In February 2025, I was part of the NetworkX leadership team that convened in Berkeley for a developers' retreat. We had three goals: to unblock some of our thorny development tasks, reflect on and update our long term vision, and spend time reconnecting in person.
Like many scientific open source projects, our team is distributed and primarily collaborates online. We coordinate work and engage community members around the world via our NetworkX GitHub repositories. We complement asynchronous communications with regular Zoom calls, which are open to the community.
Co-founder of the project and faculty in mathematics at Colgate University, Dan Schult, shared how important it is to bring the team together and create space for reflection and quick iterations on ideas and potential solutions:
Working together in person for a few days allows us to go back and forth intently about a topic, followed by an hour or two on something else, and then more about the first topic later when inevitably an idea comes to mind. The chance to follow up a short time later without waiting for another meeting is really helpful.
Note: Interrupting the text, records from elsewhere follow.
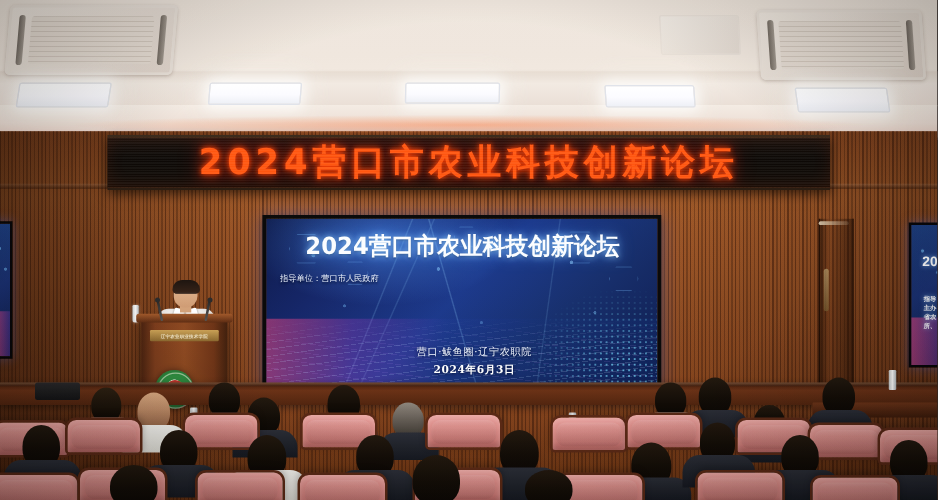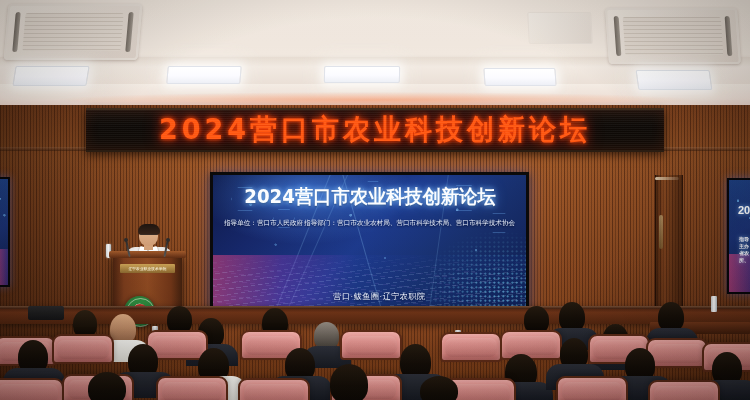--- a/index.html
+++ b/index.html
@@ -189,21 +189,21 @@
     transform:scaleX(.96);
     font-family:"DejaVu Sans","Liberation Sans",sans-serif;
   }
   .scr-sub{
     margin-top:5px;font-size:12.5px;font-weight:700;white-space:nowrap;
     color:#f4ead2;font-style:italic;letter-spacing:1px;
     text-shadow:0 0 5px rgba(255,225,150,.7),0 1px 2px rgba(0,10,40,.8);
     font-family:"DejaVu Serif","Liberation Serif",serif;
   }
   .scr-lines-block{
-    margin-top:9px;width:93%;display:flex;gap:1px;
+    margin-top:9px;width:93%;display:flex;flex-direction:column;gap:1px;
   }
   .scr-line{
     font-size:6.6px;color:#eef4ff;white-space:nowrap;line-height:1.45;
     text-shadow:0 1px 2px rgba(0,10,40,.95);
     text-align:left;
     font-family:"DejaVu Sans","Liberation Sans",sans-serif;
   }
   .scr-footer{
     position:absolute;left:10px;bottom:7px;width:100%;text-align:center;
   }
@@ -442,24 +442,24 @@
     <div class="scr-hex" style="left:274px;top:38px;width:22px;height:18px;"></div>
     <div class="scr-hex" style="left:150px;top:6px;width:18px;height:15px;"></div>
     <div class="scr-bottom"></div>
     <div class="scr-wave"></div>
     <div class="scr-dots-r"></div>
 
     <div class="scr-content">
       <div class="scr-title">2024营口市农业科技创新论坛</div>
       <div class="scr-lines-block">
         <div class="scr-line">指导单位：营口市人民政府</div>
-        <div class="scr-line">指导部门：营口市农业农村局、营口市科学技术局、营口市科学技术协会</div>
       </div>
       <div class="scr-footer">
         <div class="scr-venue">营口·鲅鱼圈·辽宁农职院</div>
+        <div class="scr-date">2024年6月3日</div>
       </div>
     </div>
   </div>
 
   <div class="side-screen" style="left:727px;top:178px;width:30px;height:112px;">
     <div class="sidetop"></div>
     <div class="sidebot"></div>
     <div class="side-txt" style="top:24px;font-size:11px;">20</div>
     <div class="side-txt" style="top:56px;font-size:5px;">指导</div>
     <div class="side-txt" style="top:63px;font-size:5px;">主办</div>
The positive effects of having the team focused on NetworkX for the same extended period of time were striking. During the retreat, we reviewed and merged 20 pull requests! The following week, we merged an additional 15.
NetworkX is a Python package for the creation, manipulation, and study of the structure, dynamics, and functions of complex networks. The open source code is downloaded more than 68 million times per month. Use cases for this tool include studying the dynamics of beliefs in populations, modeling power grid system failures, and mapping the human body at single cell resolution.
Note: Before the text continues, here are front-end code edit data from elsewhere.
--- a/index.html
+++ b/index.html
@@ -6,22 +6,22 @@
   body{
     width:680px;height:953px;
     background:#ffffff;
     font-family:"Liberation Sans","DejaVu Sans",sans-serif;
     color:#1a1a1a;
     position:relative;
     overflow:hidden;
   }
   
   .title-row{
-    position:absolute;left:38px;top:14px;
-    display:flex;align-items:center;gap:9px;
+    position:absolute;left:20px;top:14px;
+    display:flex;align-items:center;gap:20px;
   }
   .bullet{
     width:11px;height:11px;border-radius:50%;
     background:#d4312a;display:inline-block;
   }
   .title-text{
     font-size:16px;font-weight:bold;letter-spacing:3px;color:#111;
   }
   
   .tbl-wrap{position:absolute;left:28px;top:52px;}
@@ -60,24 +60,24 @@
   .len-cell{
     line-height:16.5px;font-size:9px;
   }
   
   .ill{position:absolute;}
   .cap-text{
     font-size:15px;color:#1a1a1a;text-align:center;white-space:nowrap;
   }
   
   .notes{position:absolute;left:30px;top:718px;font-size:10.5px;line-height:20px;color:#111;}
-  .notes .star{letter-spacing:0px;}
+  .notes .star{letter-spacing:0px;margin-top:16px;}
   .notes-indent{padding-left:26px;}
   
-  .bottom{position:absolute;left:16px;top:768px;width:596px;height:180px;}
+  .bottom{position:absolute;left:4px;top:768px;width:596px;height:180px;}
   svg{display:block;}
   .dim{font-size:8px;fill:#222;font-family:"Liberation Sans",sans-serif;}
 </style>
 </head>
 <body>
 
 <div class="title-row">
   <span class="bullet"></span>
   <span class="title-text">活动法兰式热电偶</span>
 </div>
One of the notable pull requests we merged during the retreat is an algorithm for calculating an approximate solution to the densest subgraph problem: finding the subset of nodes that are most highly connected. This addition will significantly benefit researchers studying "communities" within networks by providing a more efficient way to identify densely connected node sets. For example, for many classes of graphs, this new algorithm is over 20 times faster than previous implemented algorithms.
Photo: Dan Schult, Jarrod Millman, Mridul Seth, Rick Ratzel and Stéfan van der Walt hiking in Berkeley during the NetworkX developers retreat in February 2025.
Rick Ratzel is a NetworkX contributor and technical manager at NVIDIA. His time and expertise benefit the NetworkX open source community by ensuring that the NetworkX API can be used on NVIDIA systems, accelerated by the cuGraph NetworkX backend.
At NVIDIA we’re supporting data scientists to speed up and scale their analyses with "zero code changes" required.
By contributing to the NetworkX community we support users to unlock large graph analyses on GPU hardware using the same code they have previously used on CPUs.
You can read more in Rick's tutorials, NetworkX Introduces Zero Code Change Acceleration Using NVIDIA cuGraph and Using NetworkX, Jaccard similarity, and cuGraph to predict your next favorite movie, on the NVIDIA developer blog.
Another focus of the retreat was to bridge the communications gap between users and developers of NetworkX. Unlike traditional software, open source software is obtained, with its source code, for free. And because there is no traditional provider-client relationship, it can be difficult for project leads to know whether their priorities align with user needs.
Photo: Jarrod Millman, Mridul Seth, and Dan Schult enjoying the beautiful Bay Area Hills while brainstorming the next stages of the NetworkX project vision.
Mridul Seth is a scientific software developer at the European Spallation Source. A long time contributor to NetworkX, Mridul led discussions around ways of gathering user feedback that the project can incorporate into their medium and long term plans.
We know we want user feedback, but we also have to grow our maintainer base to be able to respond to it. There's nothing worse than asking someone for their opinion and then not doing anything to address the challenges they've shared!
If you are using NetworkX or could benefit from the significant speedups provided by our collaboration with cuGraph, please share the feedback through our GitHub repositories or reach out to me directly. Additionally, we are always looking for collaborators on funding proposals. If you need support for graph analyses to achieve your scientific goals, please get in touch!
In summary, we held a successful NetworkX developers' retreat at BIDS in February 2025, marked by significant progress in development and a renewed focus on community engagement. As we move forward, we will build on this momentum by integrating user feedback into our development roadmap, updating tools for community detection and graph isomorphism, and expanding our collaboration with contributors like NVIDIA to enhance the capabilities of NetworkX.